EXERCISE OBJECTIVE →
Any pictures in the records below must be left out when you repeat the lines from the line containing "width: 88px ->" through the line containing "background: #404040 ->" exactly.

RECORD EXTRACTS →
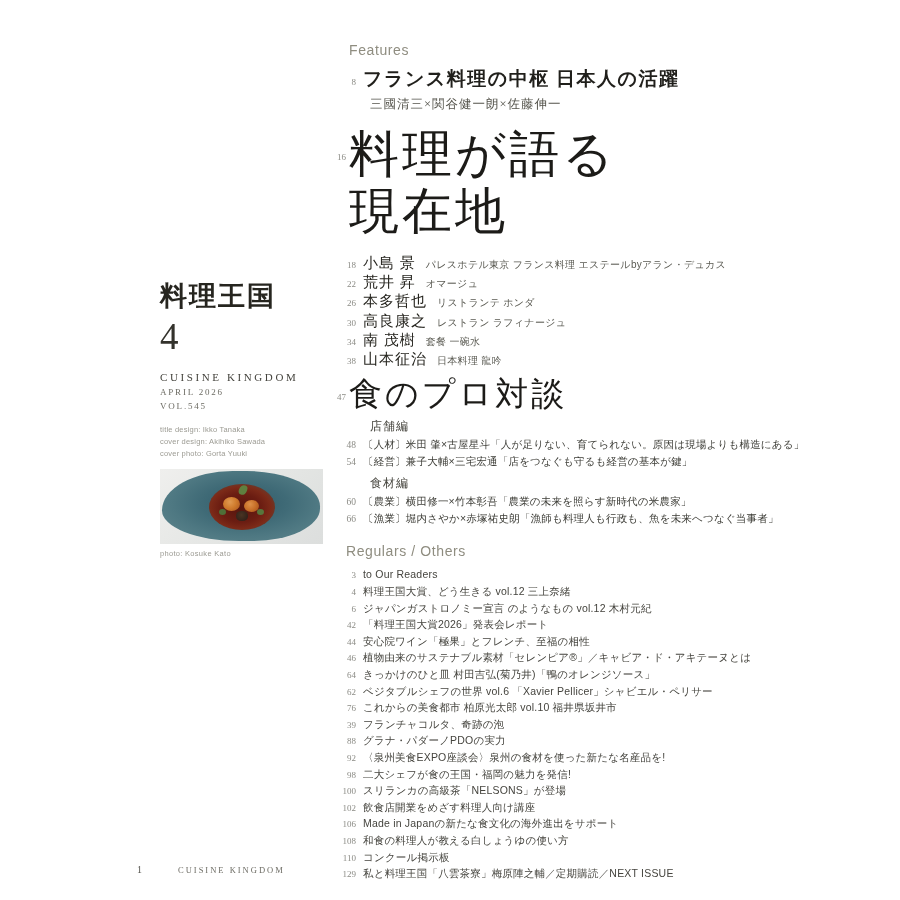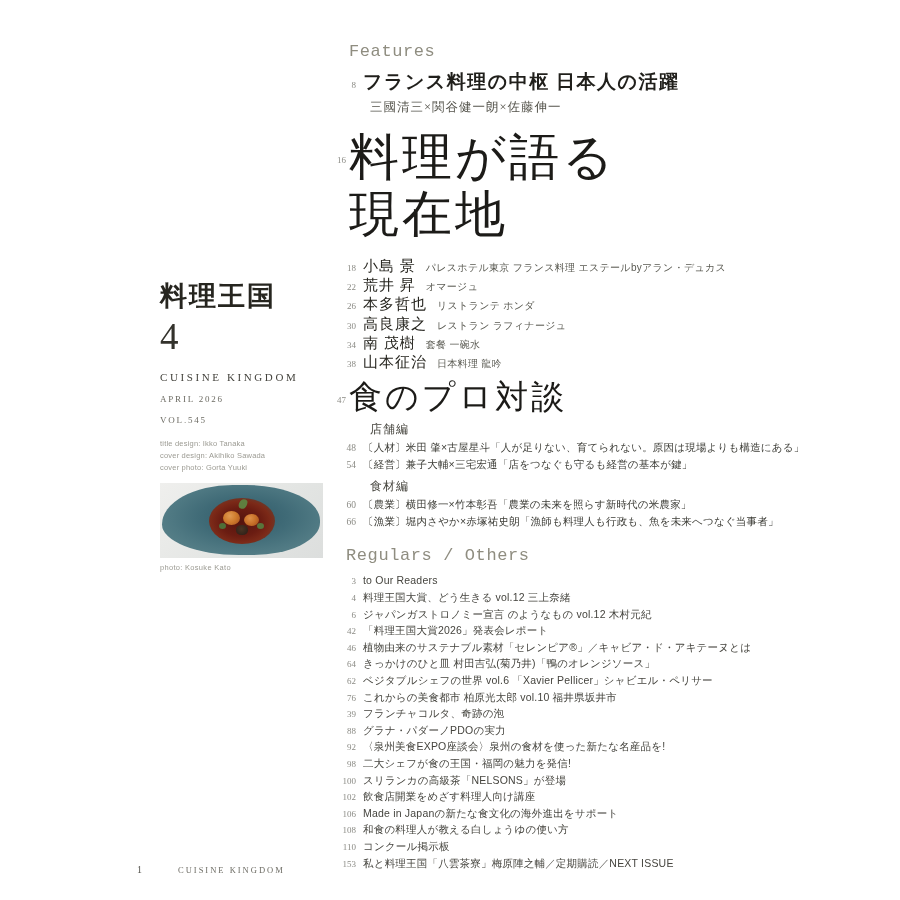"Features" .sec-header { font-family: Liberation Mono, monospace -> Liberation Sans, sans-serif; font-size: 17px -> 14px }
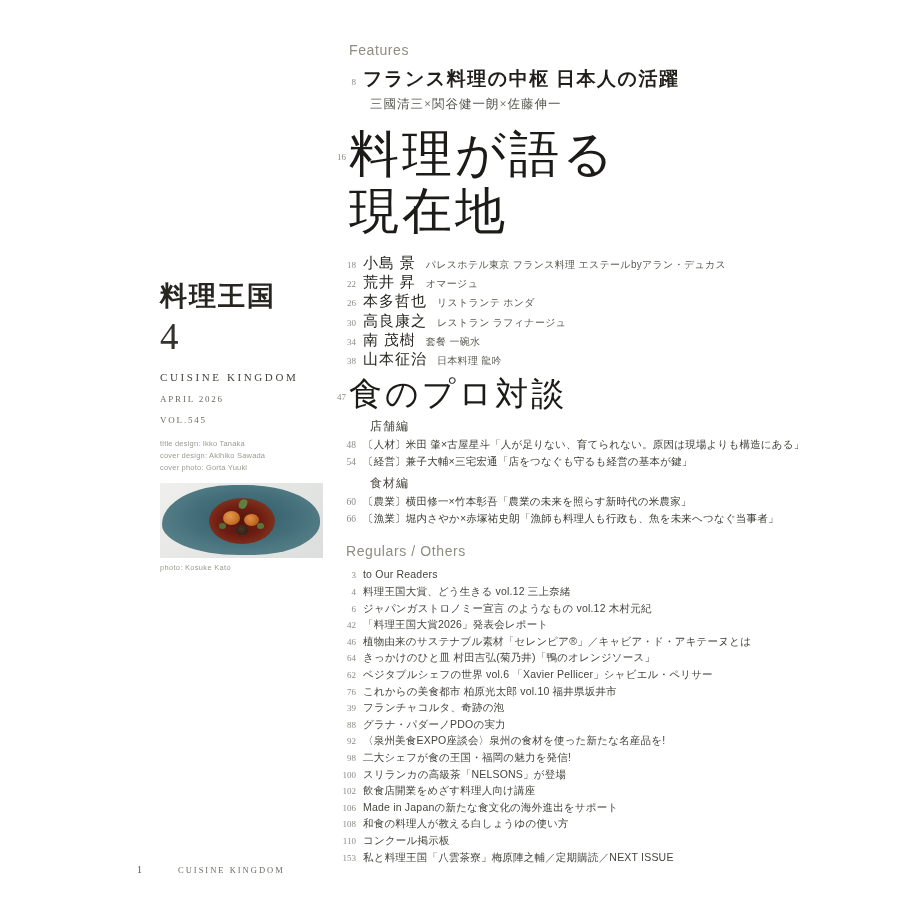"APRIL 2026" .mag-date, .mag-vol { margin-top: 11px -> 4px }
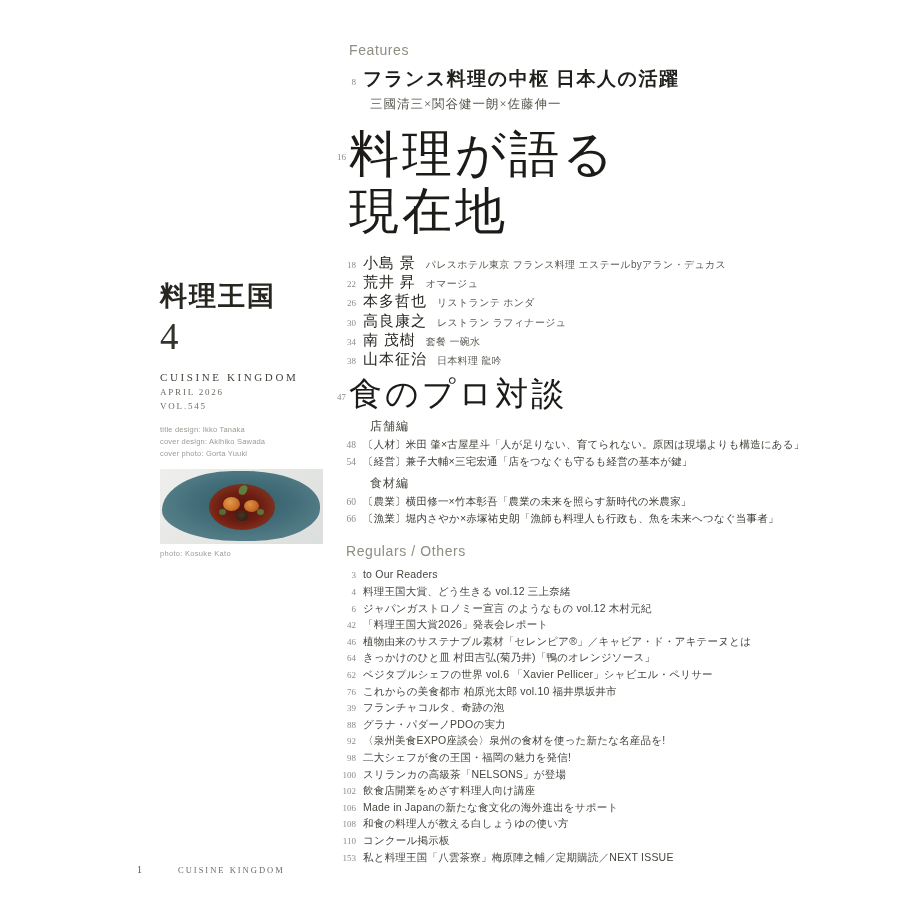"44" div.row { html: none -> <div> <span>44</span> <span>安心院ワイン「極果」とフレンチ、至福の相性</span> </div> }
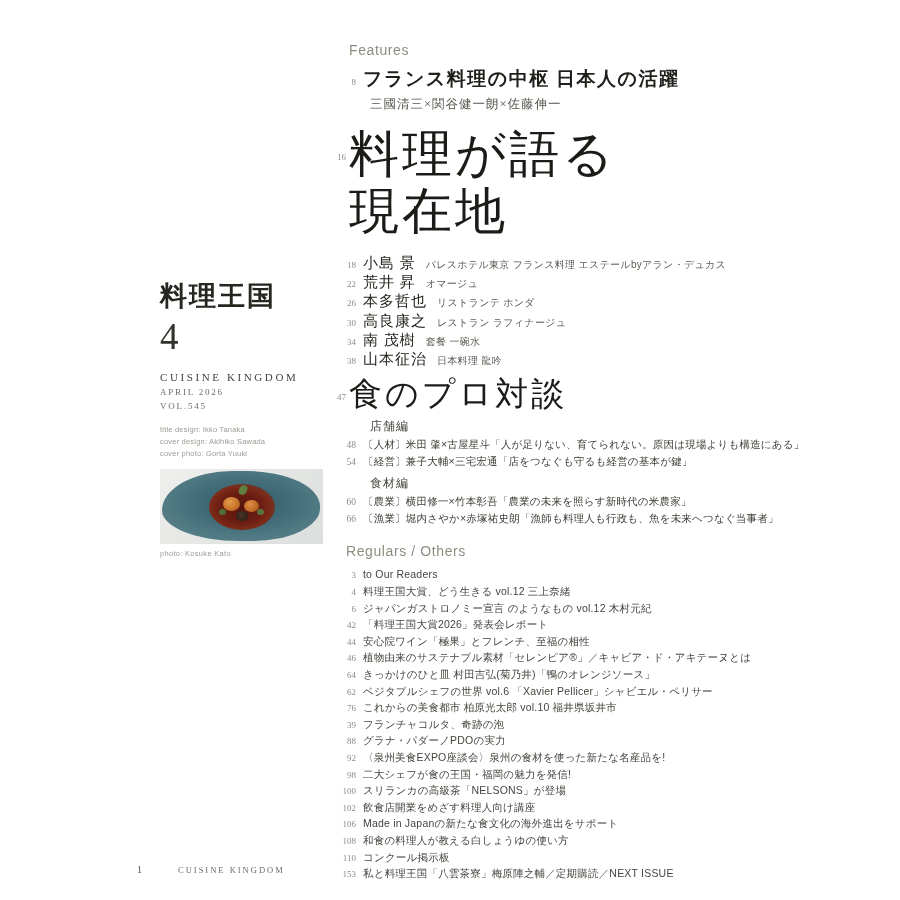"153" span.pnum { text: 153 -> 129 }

--

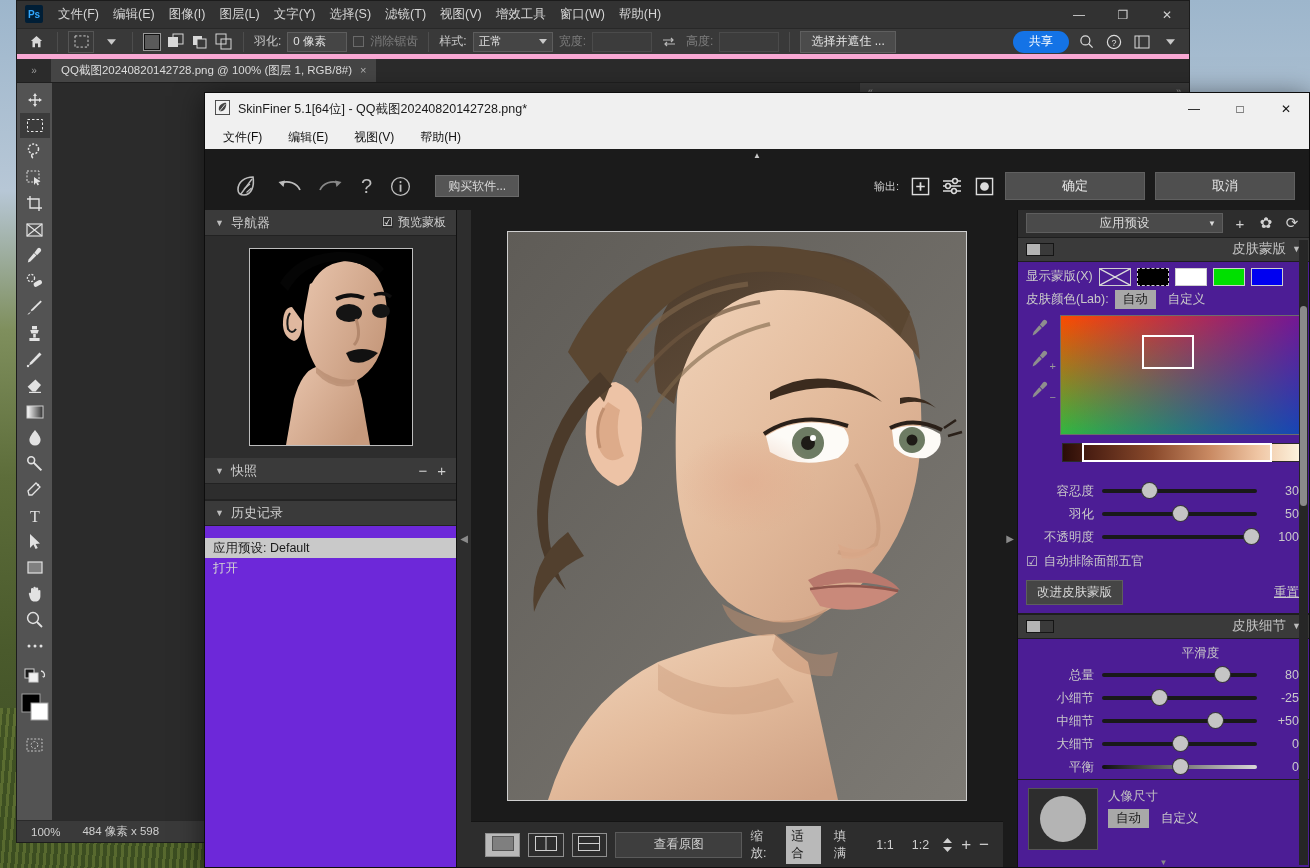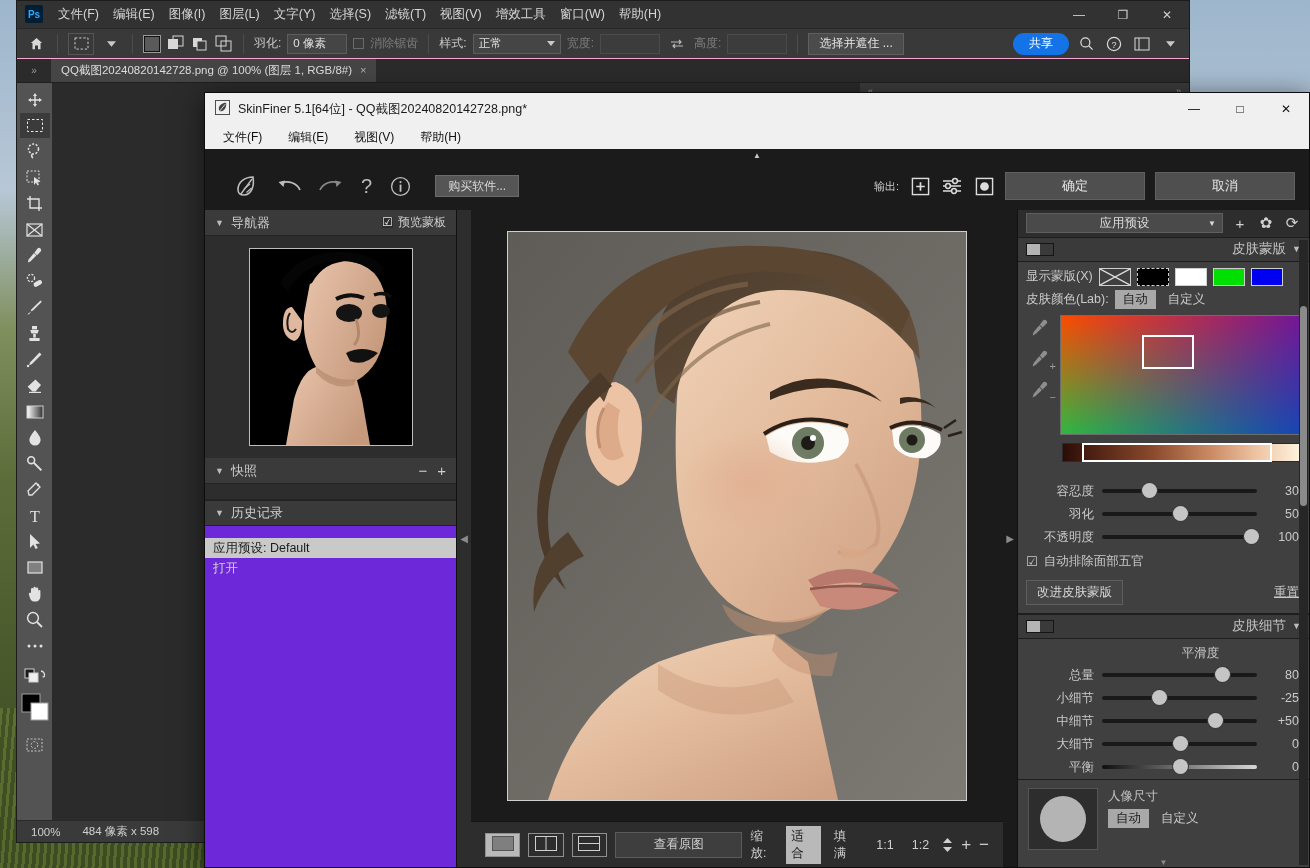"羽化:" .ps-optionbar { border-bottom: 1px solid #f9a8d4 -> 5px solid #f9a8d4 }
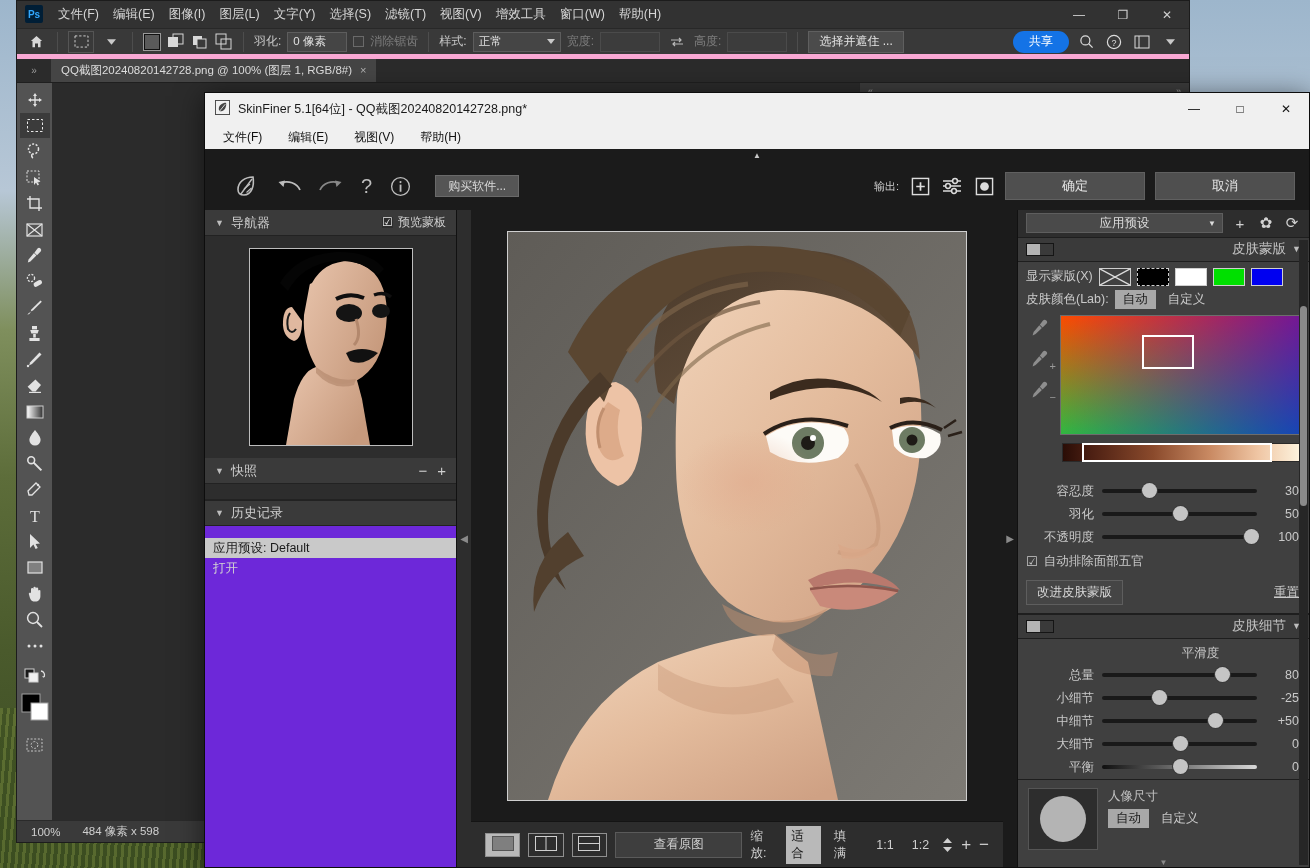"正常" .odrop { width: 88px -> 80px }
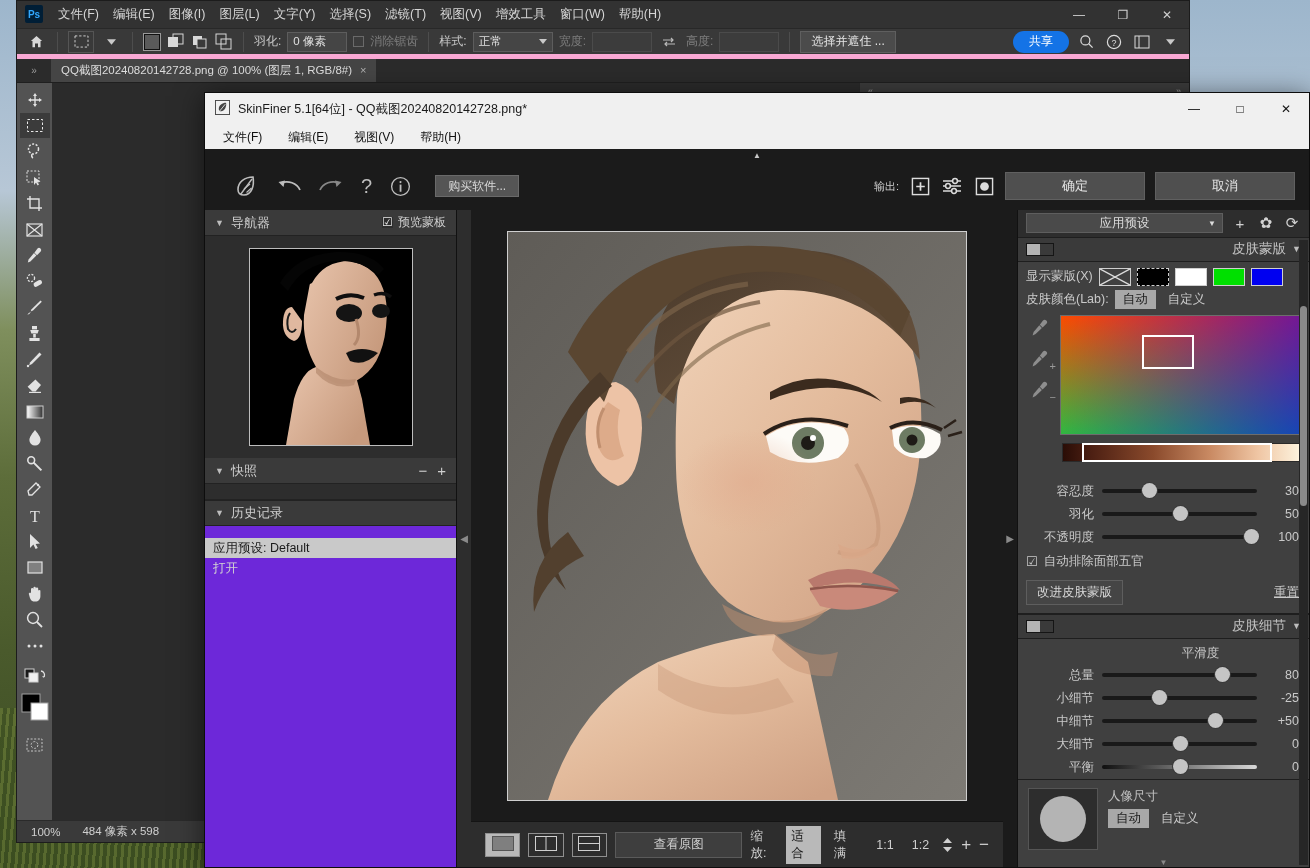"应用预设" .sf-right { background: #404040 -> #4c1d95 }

EXERCISE RESPONSE →
"正常" .odrop { width: 88px -> 80px }
"应用预设" .sf-right { background: #404040 -> #4c1d95 }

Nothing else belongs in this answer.